Die Idee der kreativen Autorin ist nicht schlecht – sie mischt dem Thriller, oder ist es eher ein Fantasy- oder Myteryroman, verschiedene Märchen der Gebrüder Grimm unter. Dies ergibt einen Mix, bei welchem man nie weiss, wo man sich gerade befindet.

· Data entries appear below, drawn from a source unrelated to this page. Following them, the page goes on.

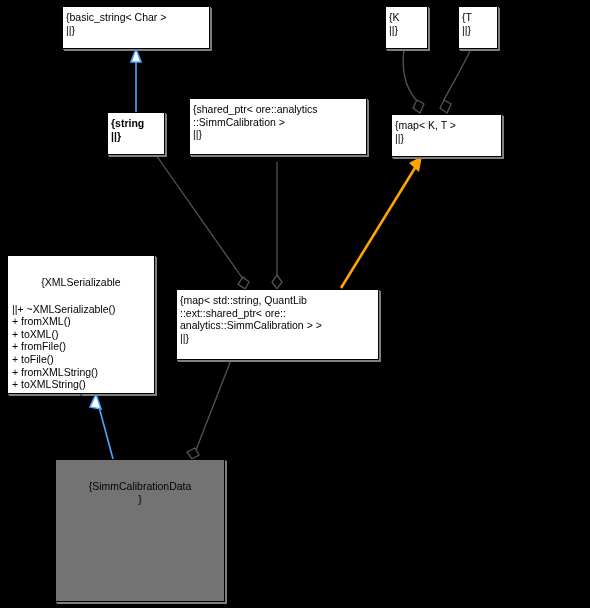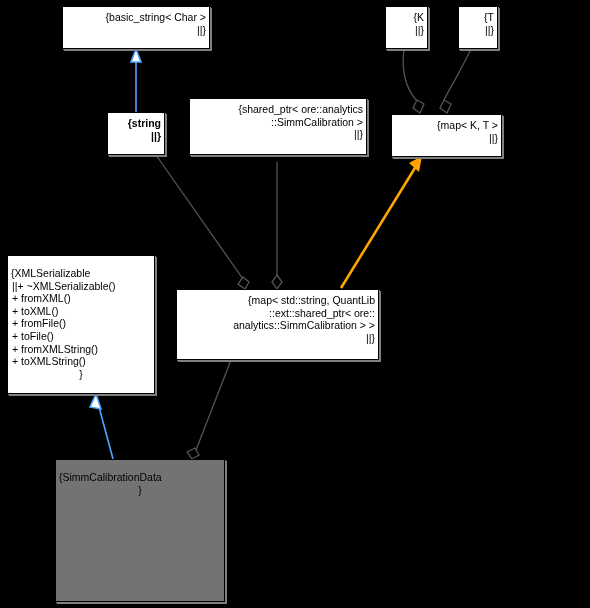"{basic_string< Char >" .node-center { padding: 4px 3px 3px 11px -> 4px 3px 3px 3px; text-align: right -> left }
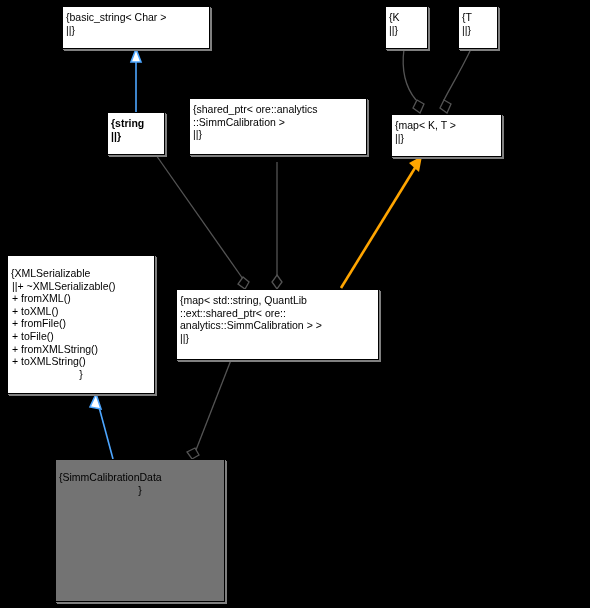"{XMLSerializable" .node-title { padding: 11px 3px 0 3px -> 20px 3px 0 3px; text-align: left -> center }
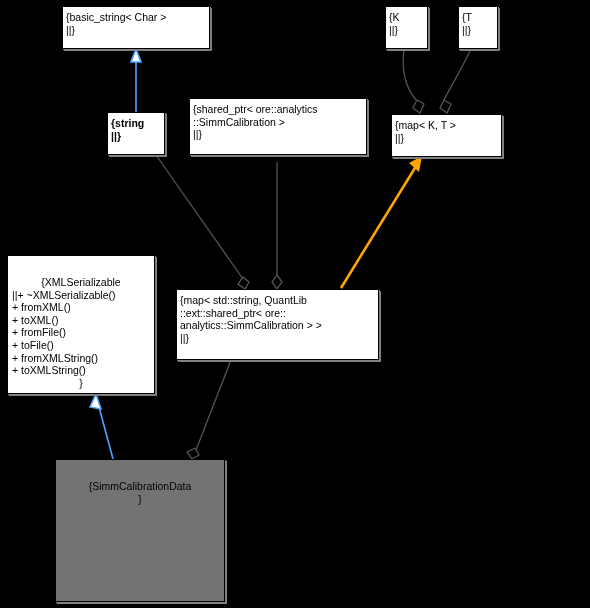"||+ ~XMLSerializable()" .node-members { margin-top: none -> 14px }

Die Handlung ist nie greifbar: Die Krimiautorin Katie, die von einer mit einer Wolfsmaske verkleideten Person entführt wird und auf dessen Befehl Krimis mit einem Bezug zu den Märchen der Gebrüder Grimm schreibt, die der wolfsmaskige „Grimm-Ripper“ dann mit blutrünstigen Morden umsetzt. Und dann ist da Lyla Rondell, die Detective Inspektorin, die verzweifelt nach ihrer Freundin Allsion sucht, die seit 25 Jahren spurlos verschwunden ist. Oder Rebecca, der Boss von Lyla, die von A-Z eine undurchsichtige Rolle spielt und die esoterische Pilzfrau, die einem das Gruseln beibringt. Die Personen in diesem Buch sind wie nicht planbar und scheren wieder und wieder aus, so dass die Leserschaft immer neu gefordert wird und sich fragt, was ist echt und was ist Fiktion in dieser Geschichte.
Alles in allem hat mir das Buch gefallen, auch wenn der zweite Teil eher langfädig ist und das Ende des Buches dann doch einen etwas fahlen Nachgeschmack hinterlassen hat.